2026-04-09 11:14:46 +01:00
2026-04-02 11:06:18 +02:00
2026-04-02 10:57:24 +02:00
2026-04-02 10:57:24 +02:00
2026-04-09 11:14:46 +01:00
2026-04-02 10:57:24 +02:00
2026-04-02 10:57:24 +02:00
2026-04-02 10:57:24 +02:00
2026-04-02 10:57:24 +02:00
2026-04-02 10:57:24 +02:00

mini-ai-harness

A minimal TypeScript implementation of two kinds of AI harness, built for a talk on harness engineering at AI Engineer World's Fair.


What is an AI harness?

An AI harness is the infrastructure that gives an AI model tools and manages input/output behind the scenes, ensuring the model has the tools, context, and environment to do what's asked. It's the scaffolding that wraps around an LLM to make it useful for real-world tasks — not just answering one prompt, but doing actual work in a loop.

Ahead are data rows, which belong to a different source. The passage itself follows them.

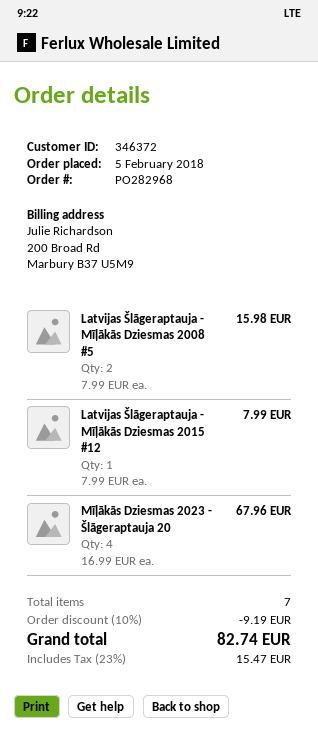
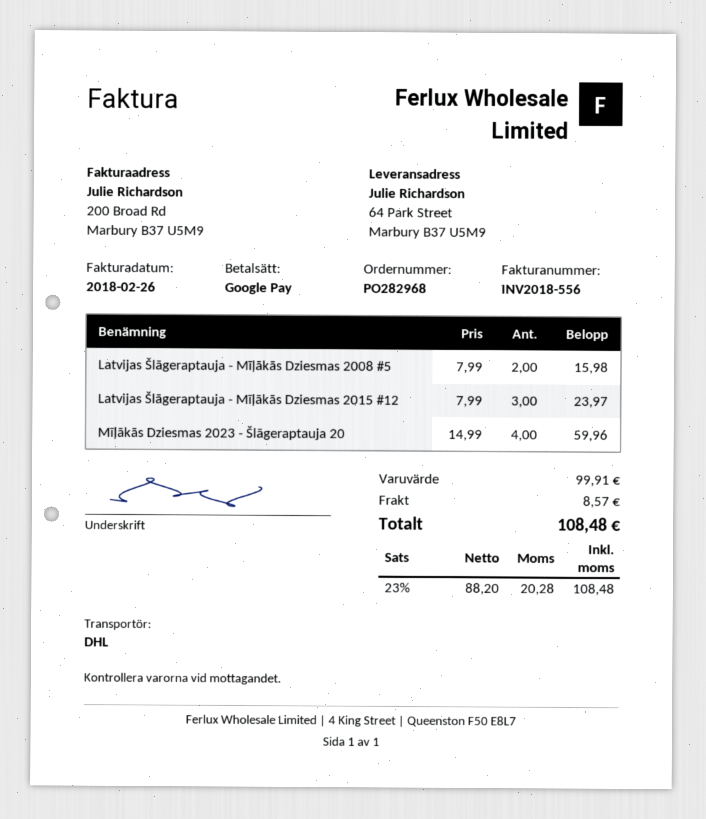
Latvijas Šlāgeraptauja - Mīļākās Dziesmas 2015 #12: 1 x 7.99 = 7.99 -> 3 x 7.99 = 23.97
Mīļākās Dziesmas 2023 - Šlāgeraptauja 20: 4 x 16.99 = 67.96 -> 4 x 14.99 = 59.96
discount: 10% = 9.19 -> none
shipping: none -> 8.57
tax: 23% = 15.47 -> 23% = 20.28
total: 82.74 -> 108.48

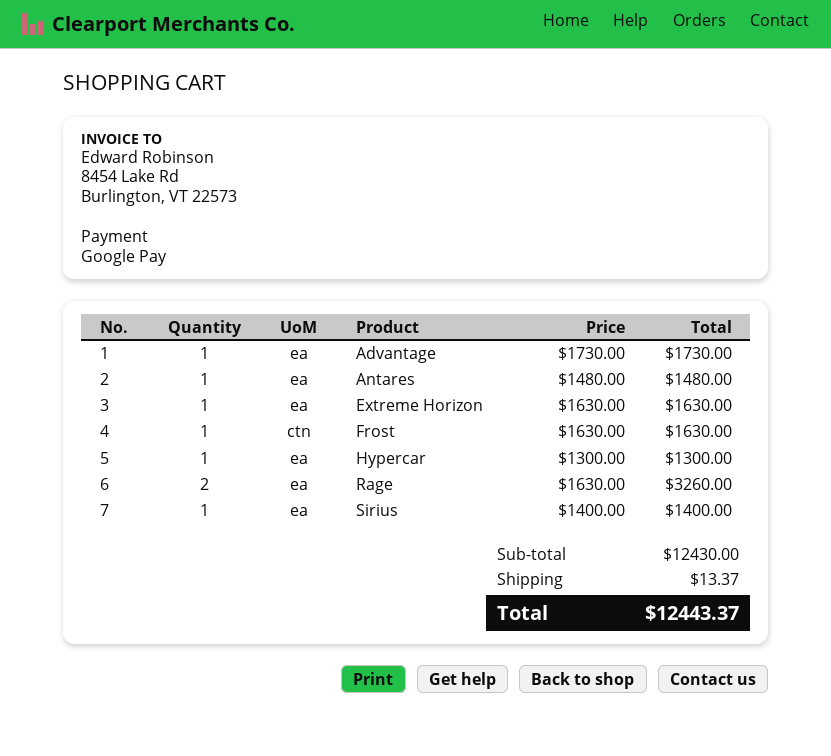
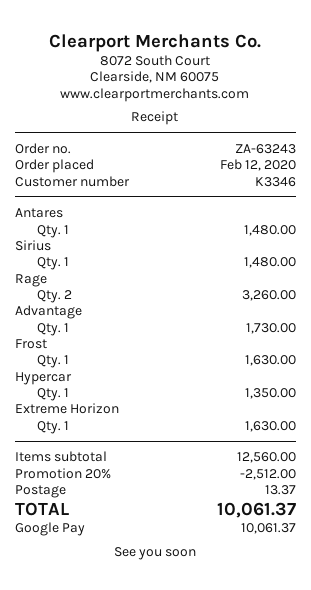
Hypercar: 1 for 1300.00 -> 1 for 1350.00
Sirius: 1 for 1400.00 -> 1 for 1480.00
subtotal: 12430.00 -> 12560.00
discount: none -> 20% = 2512.00
total: 12443.37 -> 10061.37

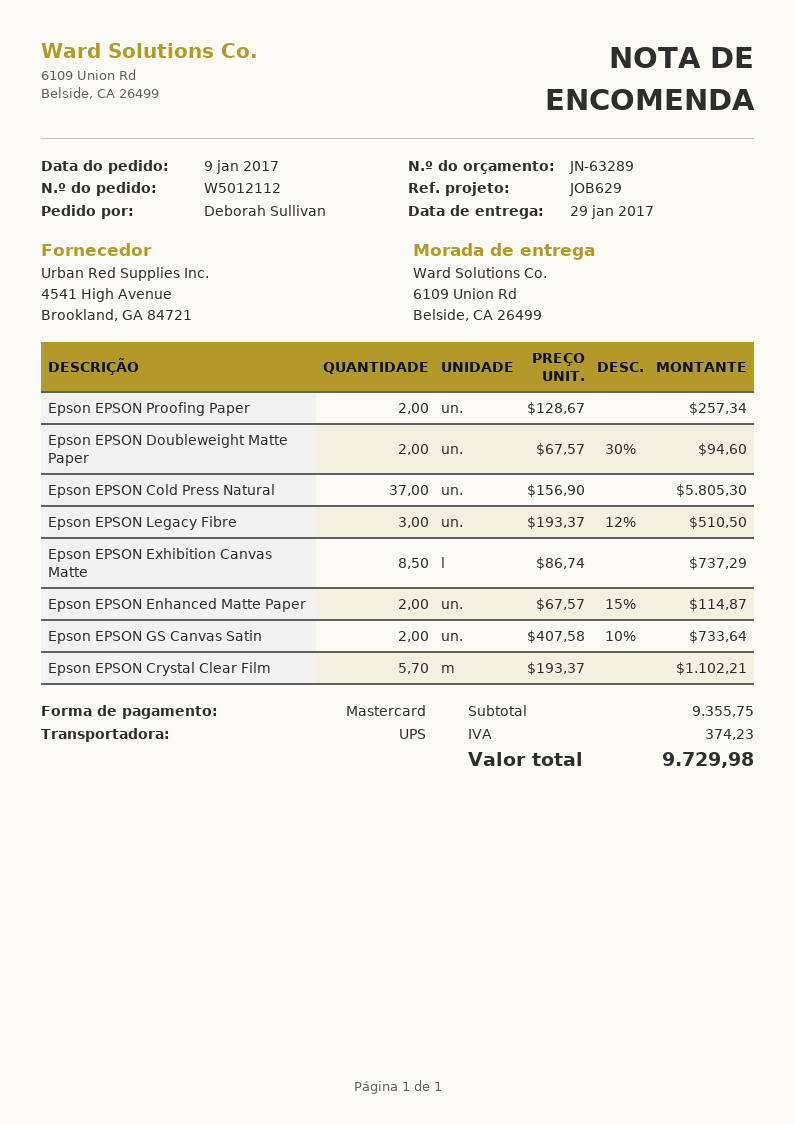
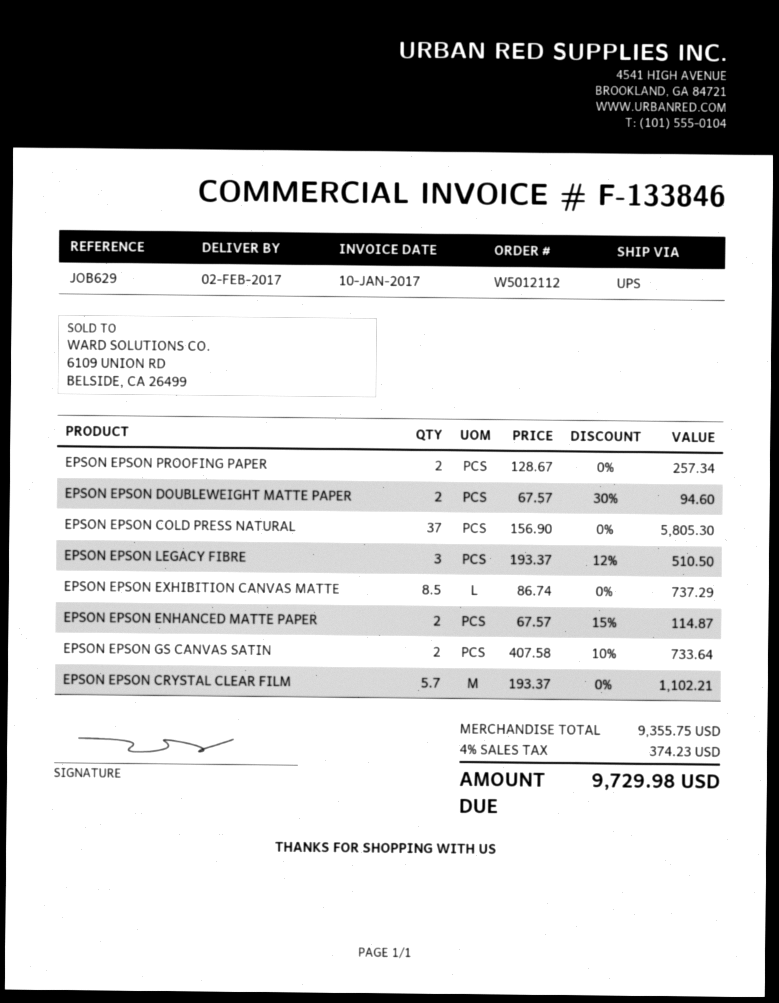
delivery date: 2017-01-29 -> 2017-02-02

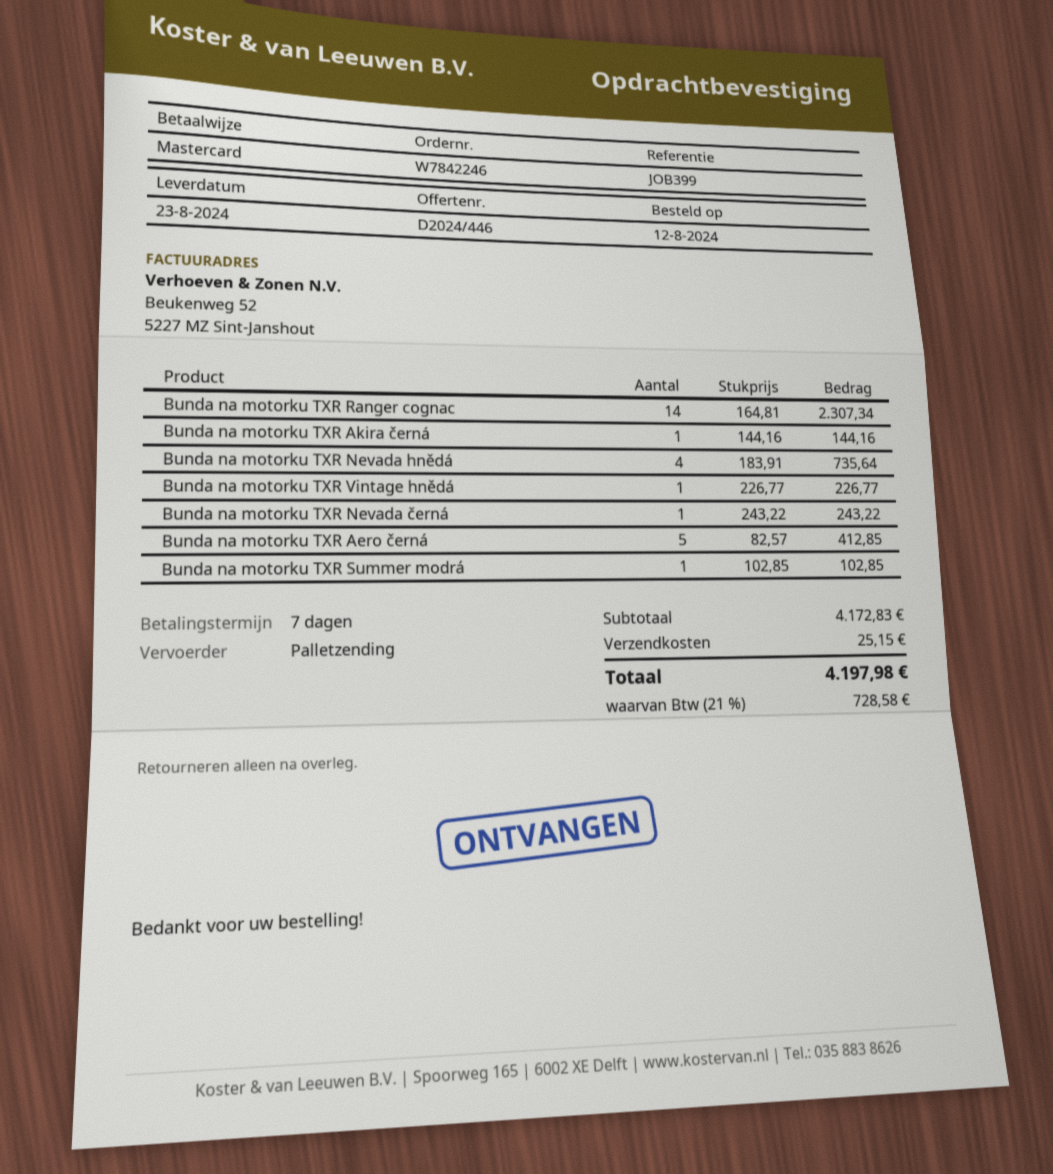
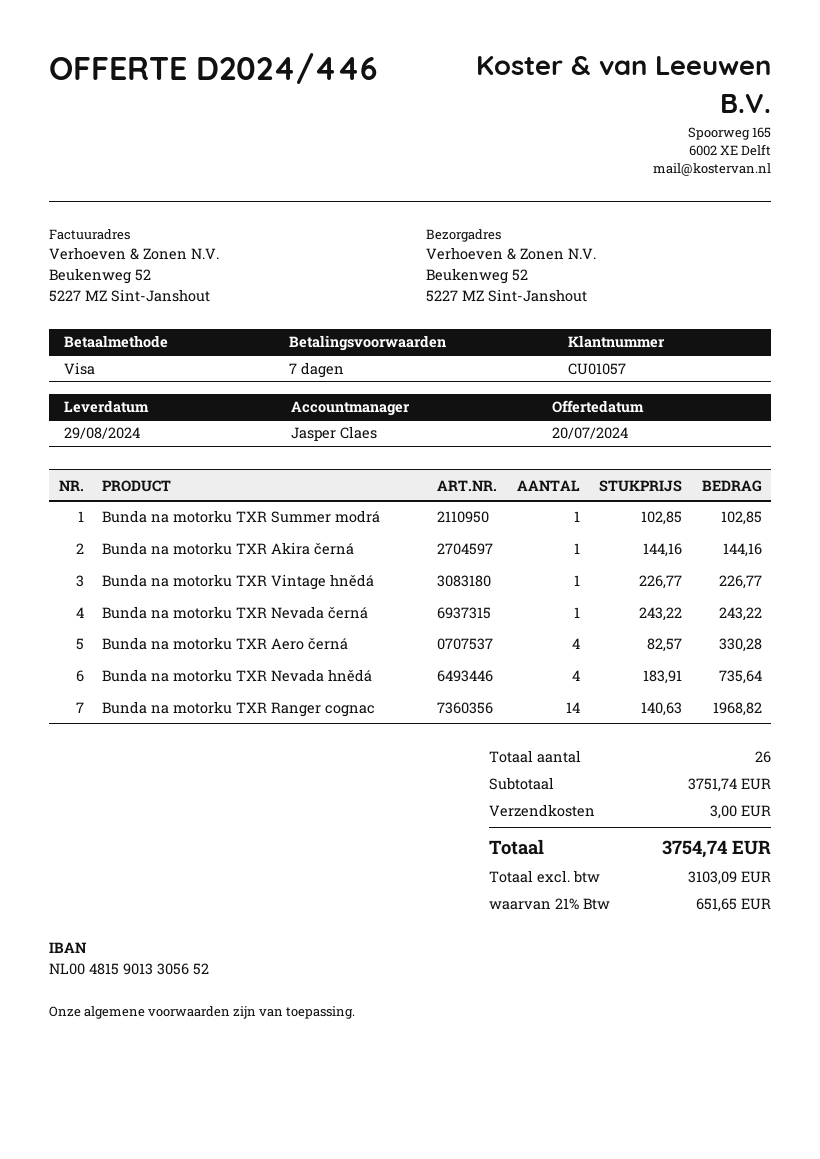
delivery date: 2024-08-23 -> 2024-08-29
payment method: Mastercard -> Visa
Bunda na motorku TXR Ranger cognac: 14 x 164.81 = 2307.34 -> 14 x 140.63 = 1968.82
Bunda na motorku TXR Aero černá: 5 x 82.57 = 412.85 -> 4 x 82.57 = 330.28
subtotal: 4172.83 -> 3751.74
shipping: 25.15 -> 3.00
tax: 21% = 728.58 -> 21% = 651.65
total: 4197.98 -> 3754.74

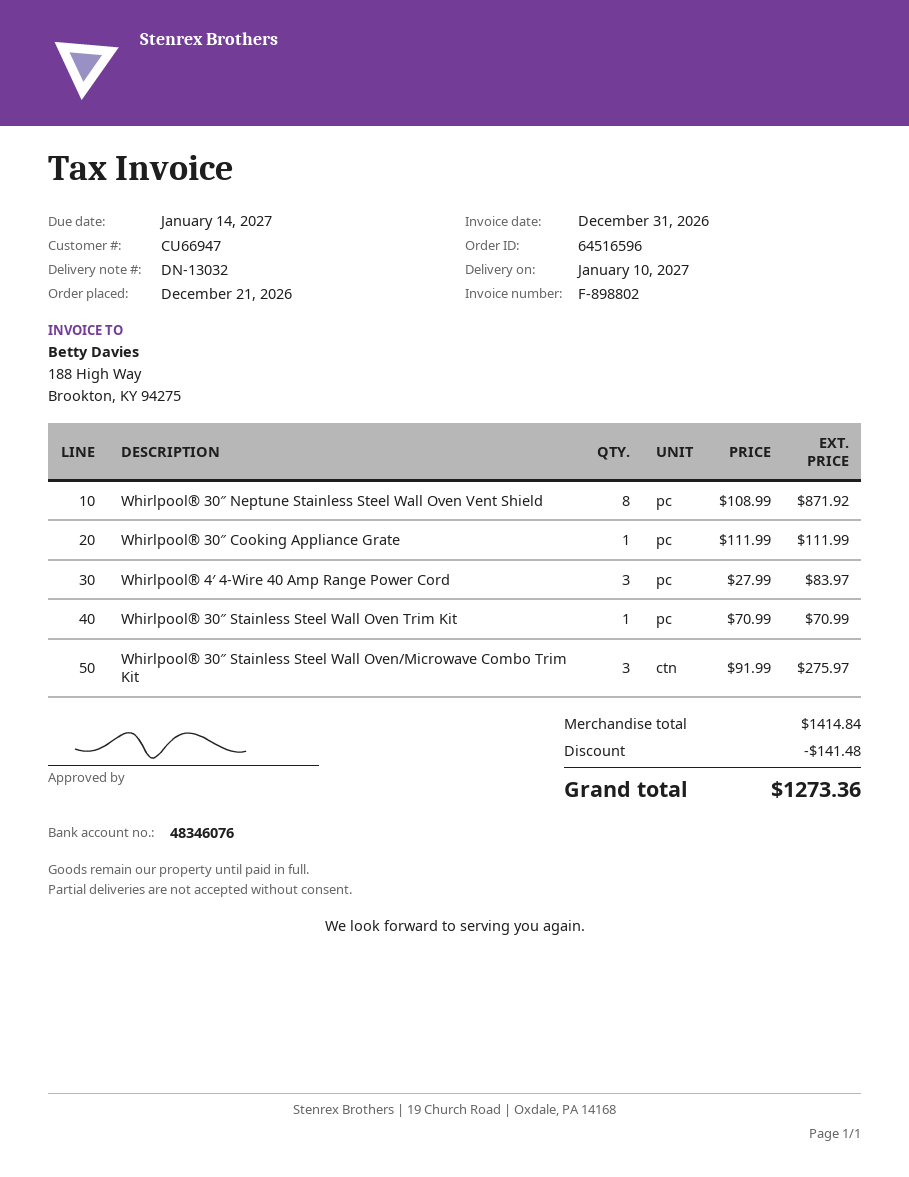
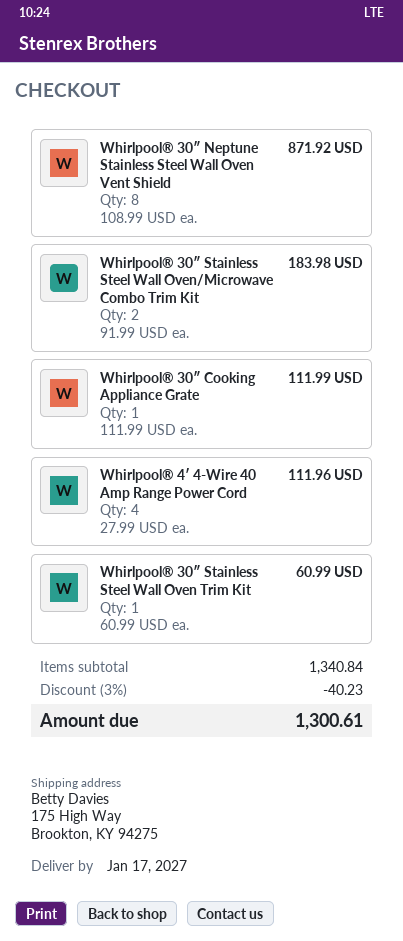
delivery date: 2027-01-10 -> 2027-01-17
Whirlpool® 4′ 4-Wire 40 Amp Range Power Cord: 3 x 27.99 = 83.97 -> 4 x 27.99 = 111.96
Whirlpool® 30″ Stainless Steel Wall Oven Trim Kit: 1 x 70.99 = 70.99 -> 1 x 60.99 = 60.99
Whirlpool® 30″ Stainless Steel Wall Oven/Microwave Combo Trim Kit: 3 x 91.99 = 275.97 -> 2 x 91.99 = 183.98
subtotal: 1414.84 -> 1340.84
discount: 141.48 -> 40.23
total: 1273.36 -> 1300.61

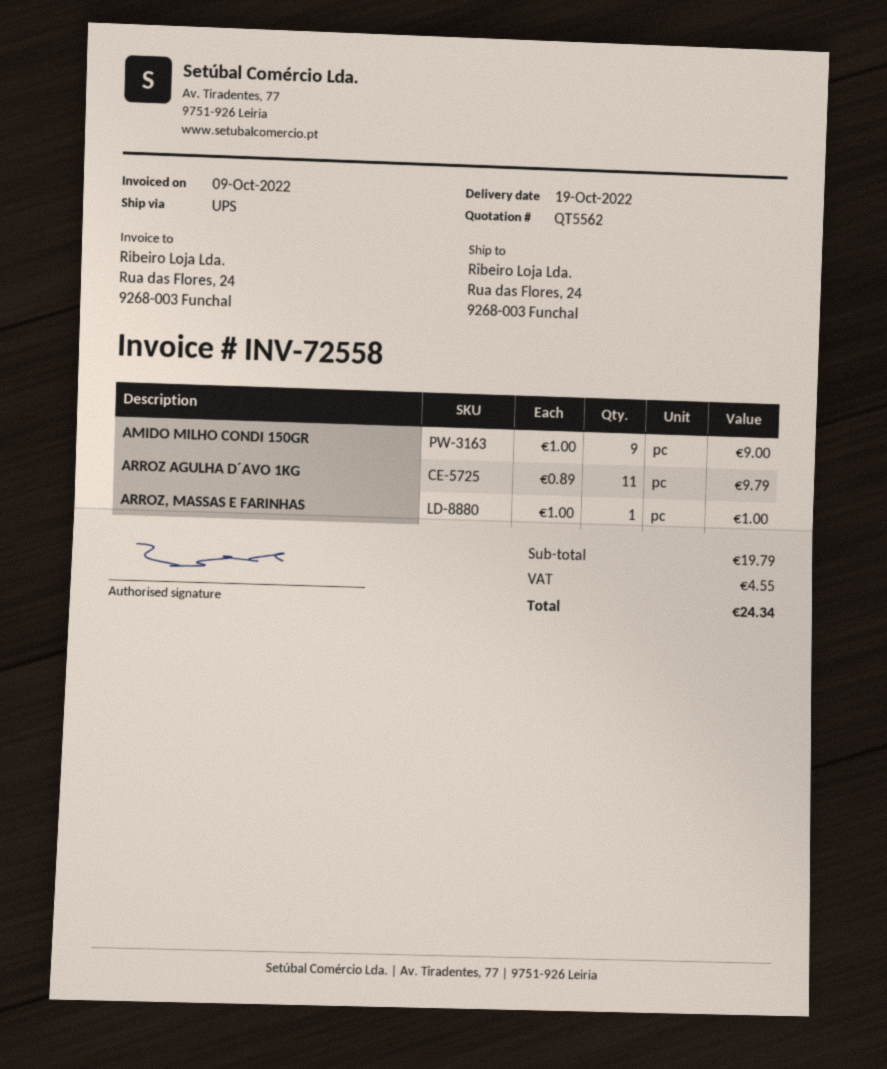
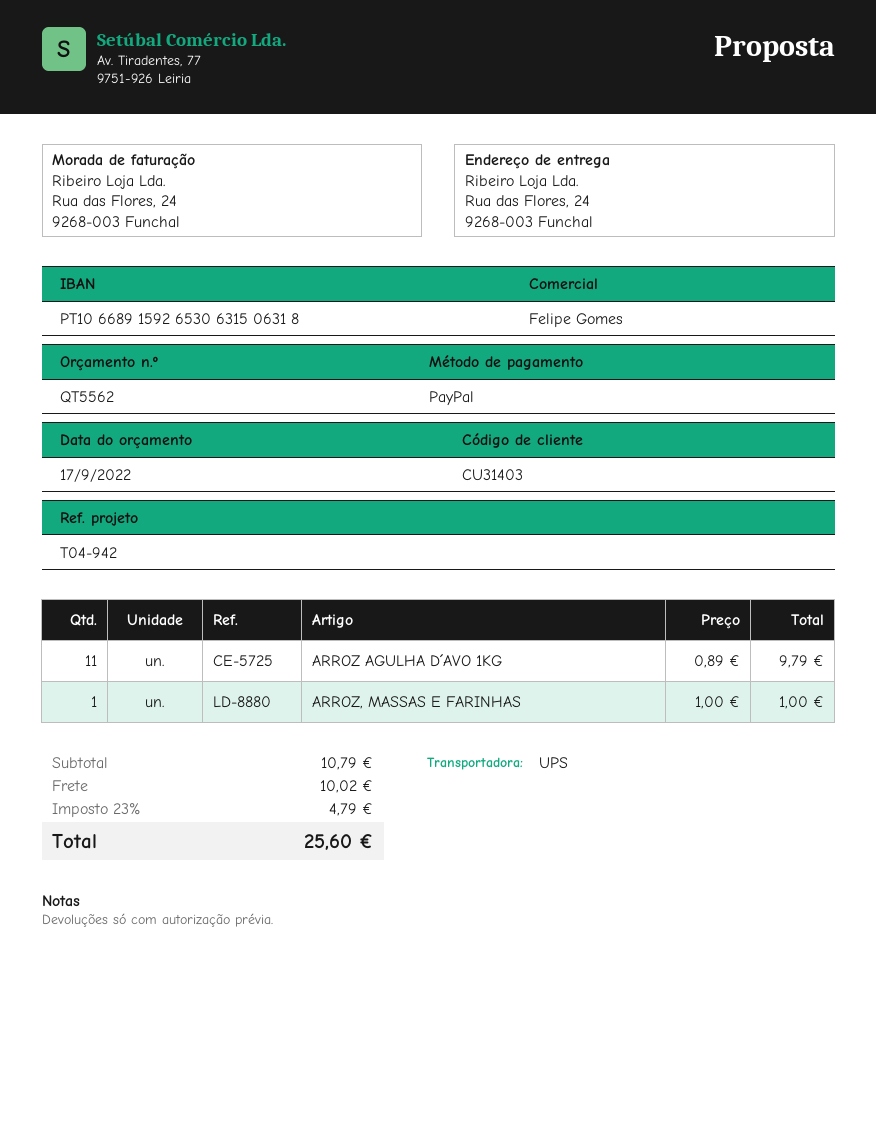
AMIDO MILHO CONDI 150GR: 9 x 1.00 = 9.00 -> none
subtotal: 19.79 -> 10.79
shipping: none -> 10.02
tax: 4.55 -> 4.79
total: 24.34 -> 25.60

The clearest one-liner: an AI harness is everything except the model weights.

In practice that means: tool interfaces, context/memory handling, guardrails, verification steps, approval gates, logging, and recovery loops. Anthropic refers to their Claude Agent SDK as a "general-purpose agent harness" that provides built-in context management and tool use so Claude can function as a long-running assistant. OpenAI describes the same idea as orchestration. Anthropic calls the context layer context engineering.


What is harness engineering?

The term crystallized in February 2026 when Mitchell Hashimoto — co-founder of HashiCorp, creator of Terraform — published a blog post giving the practice a name:

Whenever an agent makes a mistake, you engineer the environment so it won't make that mistake again.

Days later, OpenAI used the same phrase describing how they built an internal beta product: roughly one million lines of code, written entirely by agents, shipped in five months, with no manually written source code. Their key insight:

When something failed, the fix was almost never "try harder." Human engineers always stepped in and asked: what capability is missing, and how do we make it both legible and enforceable for the agent?

Harness engineering shifts the engineer's job from writing code to designing environments, specifying intent, and providing structured feedback. The harness is the moat. The model is rented.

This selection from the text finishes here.